- [What you have to do]: Report every line of the records below that includes the string "сделал".

- [Provided data]:
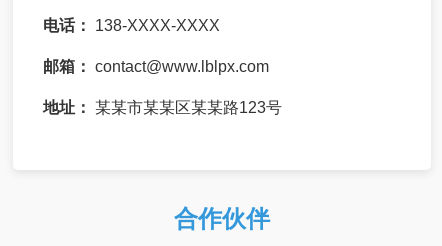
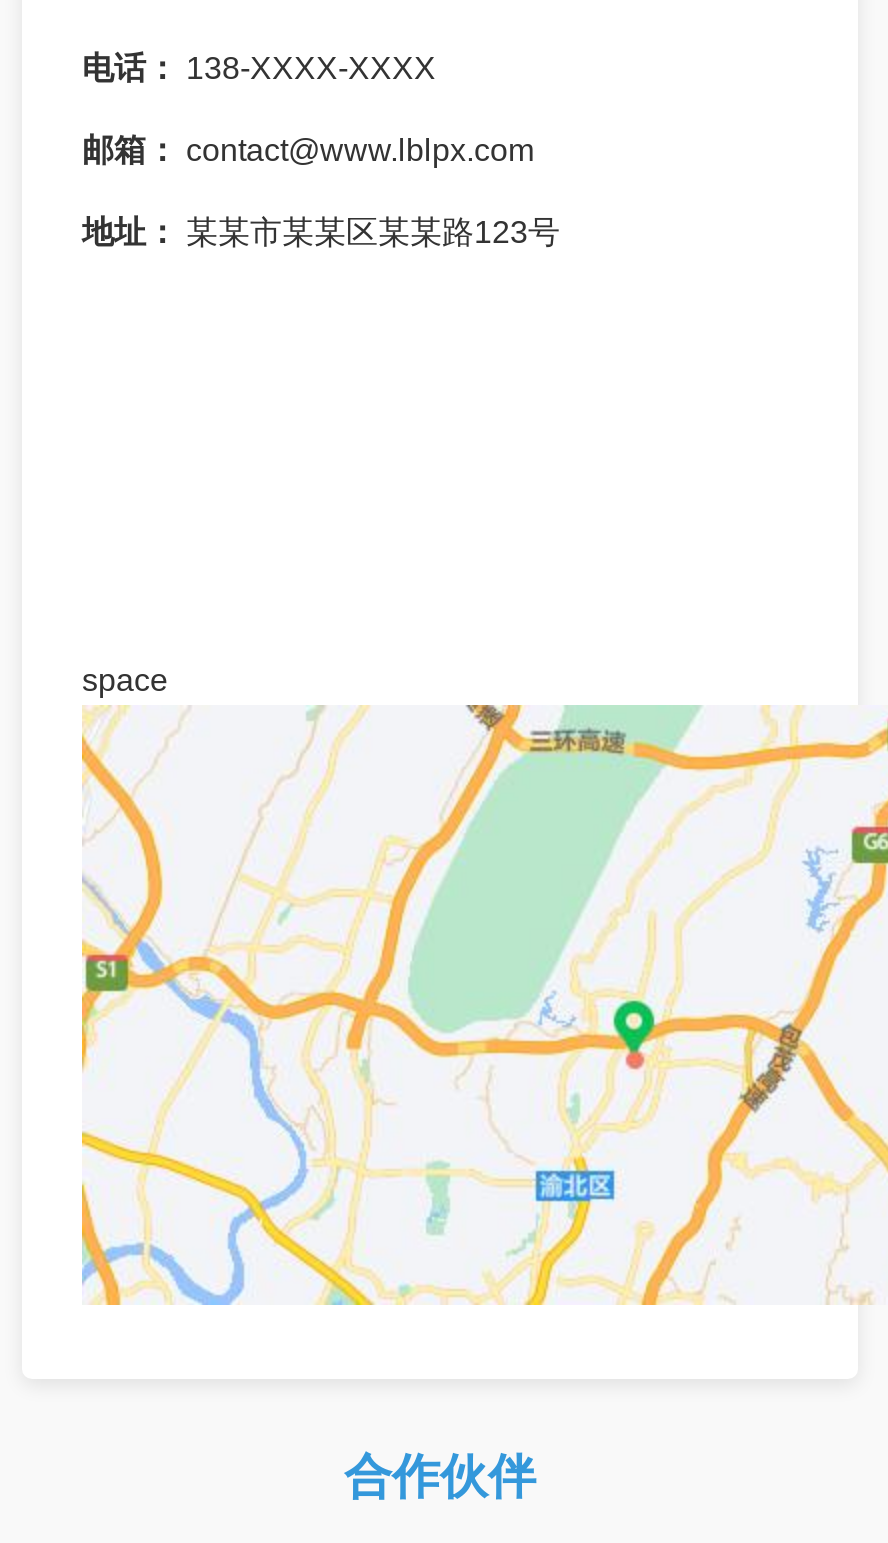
+ [image]

+ space
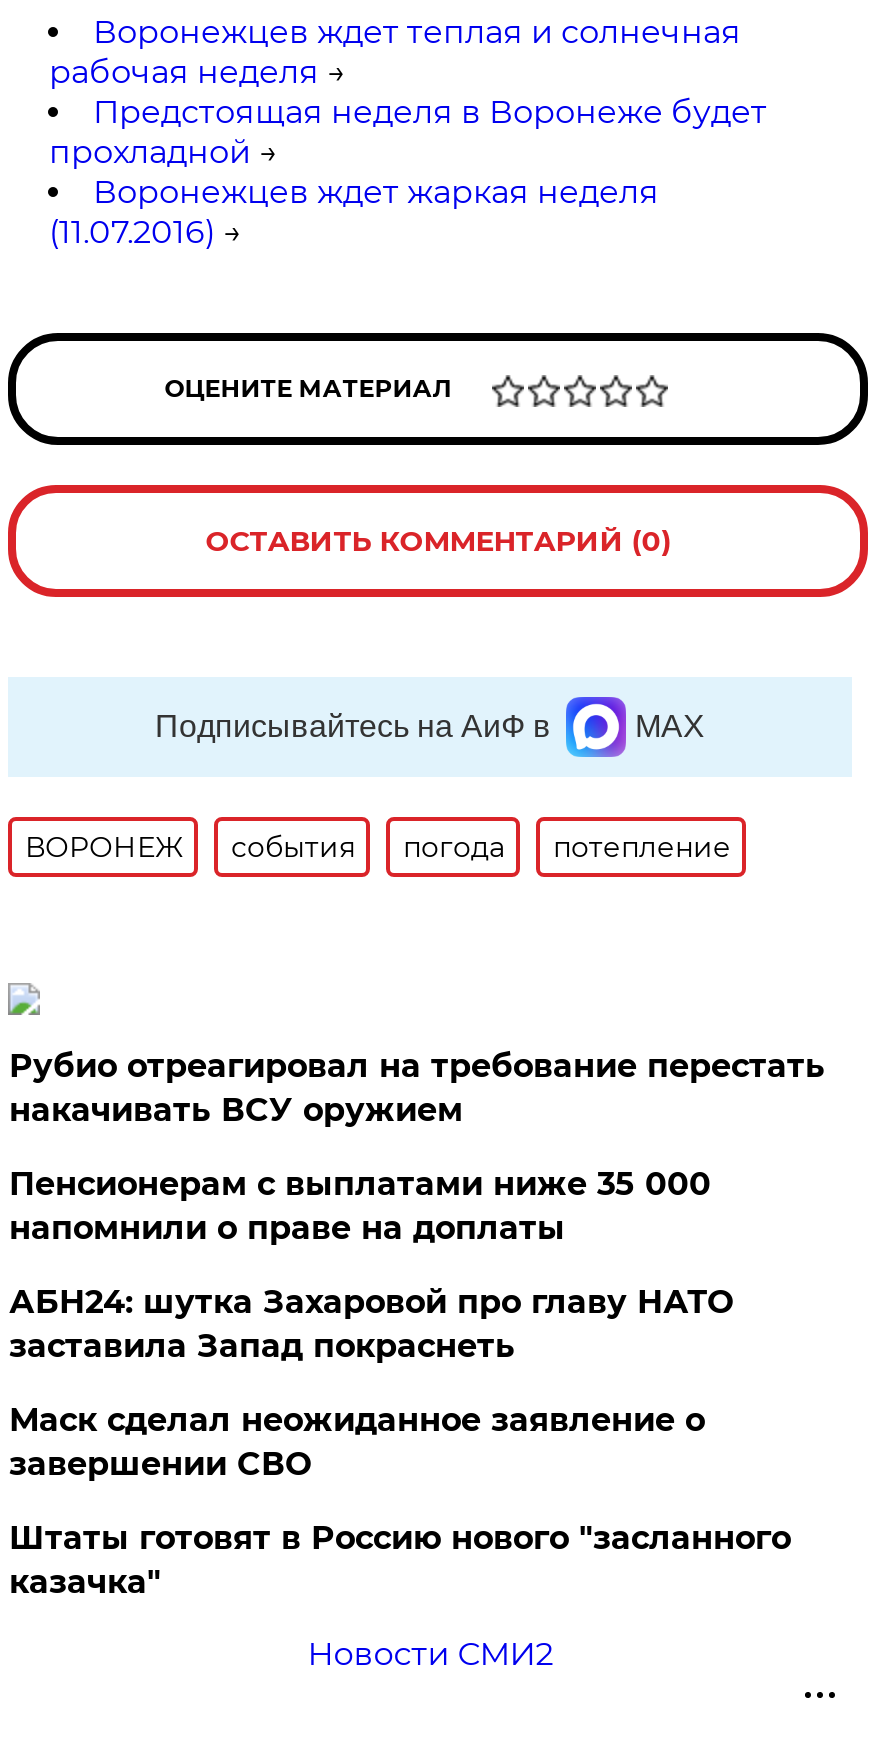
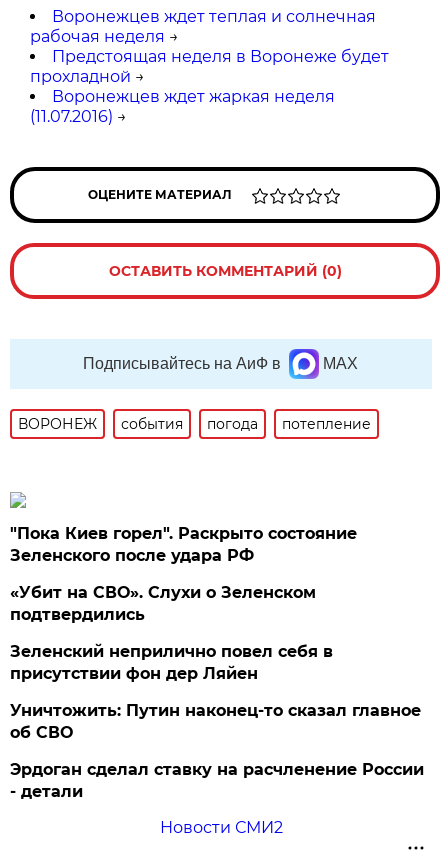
- Рубио отреагировал на требование перестать
- накачивать ВСУ оружием
+ "Пока Киев горел". Раскрыто состояние
+ Зеленского после удара РФ

- Пенсионерам с выплатами ниже 35 000
- напомнили о праве на доплаты
+ «Убит на СВО». Слухи о Зеленском
+ подтвердились

- АБН24: шутка Захаровой про главу НАТО
- заставила Запад покраснеть
+ Зеленский неприлично повел cебя в
+ присутствии фон дер Ляйен

- Маск сделал неожиданное заявление о
- завершении СВО
+ Уничтожить: Путин наконец-то сказал главное
+ об СВО

- Штаты готовят в Россию нового "засланного
- казачка"
+ Эрдоган сделал ставку на расчленение России
+ - детали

- [Result]:
- Маск сделал неожиданное заявление о
+ Эрдоган сделал ставку на расчленение России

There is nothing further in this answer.